The second thing I quickly realized is that those big bodied cameras, lenses, and expedition monopods serve an important service: ballast to lean one’s body on when knee fatigue sets in.
I like to clap for competitors even for less than stellar rides. After the first horse went in the PSG on Thursday, I vigorously clapped; then noticed that none of the other photographers did. If they didn’t know I was a green horn before then, they sure knew it now. I imagine that it is some kind of press code not to exhibit any noticeable reactions as to maintain a lack of bias. But I figured, well, I’m clapping for everyone, so that’s a form of neutrality as well.
The Prix St. Georges class was of a very high standard, as one might expect from the Festival of Champions. Carolyn Roffman and Pie in this very competitive class were clear stand-outs. It was one of those tests that is best summed up by Wow. Pie is sired by Worldly, who was owned by my friend Elizabeth Lewis from Keswick, Virginia. I remember when she bought Worldly as a yearling in Germany. She wisely kept him in Germany, where he became a popular breeding stallion, and has sired several successful horses including show hunters as well as dressage horses.
My personal favorite horse of the class was Royal Prinz, a stallion ridden by David Blake. Royal Prinz is eye candy, and you can see the inner grand prix horse within.
If only I had a mare….
My favorite moment, was catching Chris Hickey after his beautiful ride on Witness Hilltop (finishing third with a 71.158%) when my camera caught his celebratory smile, but didn’t capture the glass he was holding. Was it water, or wine?
After the Prix St. Georges concluded I noticed the photographers heading back to the media tent. I followed them and then noticed that they were setting up their laptops and starting to download their photographs on long tables, draped in white linen.
Had I brought my lap top to the show grounds? Of course not.
What I learned that first day is that after shooting over 500 pictures, it took me hours back at the hotel that night to sort through them, and it wasn’t until ten o’clock that night that I finally finished.
Lesson learned: bring lap top and download photos during the day in the media tent.
I have new respect for what photo journalists do. I was exhausted and it was only day one.

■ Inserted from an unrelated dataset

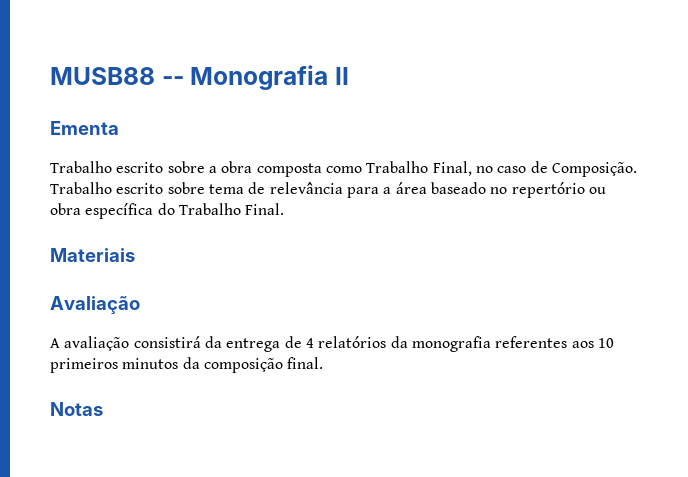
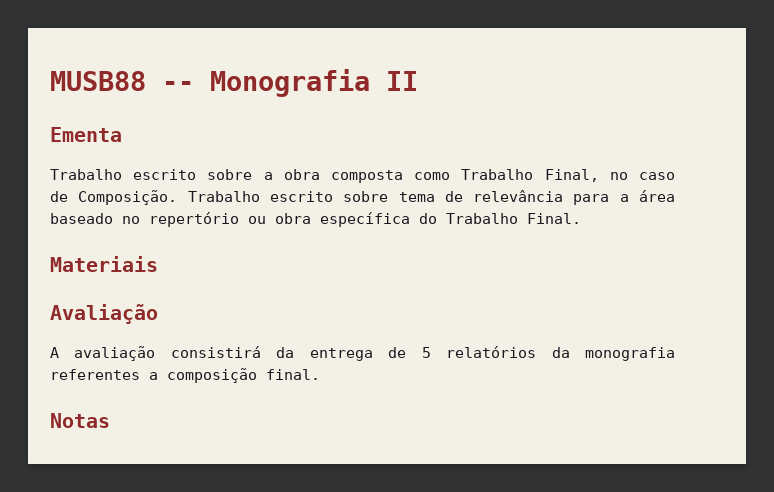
[305,338,314,348] 4 -> [421,347,431,358] 5
[571,338,614,348] [50,357,200,373] aos 10 primeiros minutos da -> [149,372,158,380] a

Chestnuts Dominate The Intermediaire Championships
The top US Intermediare horses faced off at the Festival of Champions on day one of this week's championships. Thursday's Prix St. George competition is the first of three tests ridden this weekend by the top 15 Intermediare horses in the country.Saturday they will compete in the Intermediare class,and Sunday in the Freestyle.
The Prix St.George was dominated by chestnut horses; three quarters of the class were all chestnuts, including 5 of the top 6 finishers.
The Prix St.George was won by Carolyn Roffman on Pie (73.974%) in a test that demonstrated energy, focus, harmony, and suppleness. Steffen Peters on Sundance 8 placed second with a 72.27%. Chris Hickey on Witness Hilltop came in a close third at 71.158%. The chestnut domination was broken by fourth placed David Blake and the stallion Royal Prinz, a stunning bay, who finished with a 70.868%. Fifth placed, Heather Mason on Warsteiner (70.342%) and sixth placed Mette Rosencranz on Mosegaards Rico (69.684%) continued the chestnut color domination of this class.
Making her debut at Gladstone was Laura Graves from Oviedo, Florida on her ten year old Dutch horse Verdades. This year is Laura and Verdades first season competing at CDI's, and she finished in seventh place with a 69.342%. She trains with Ann Gribbons.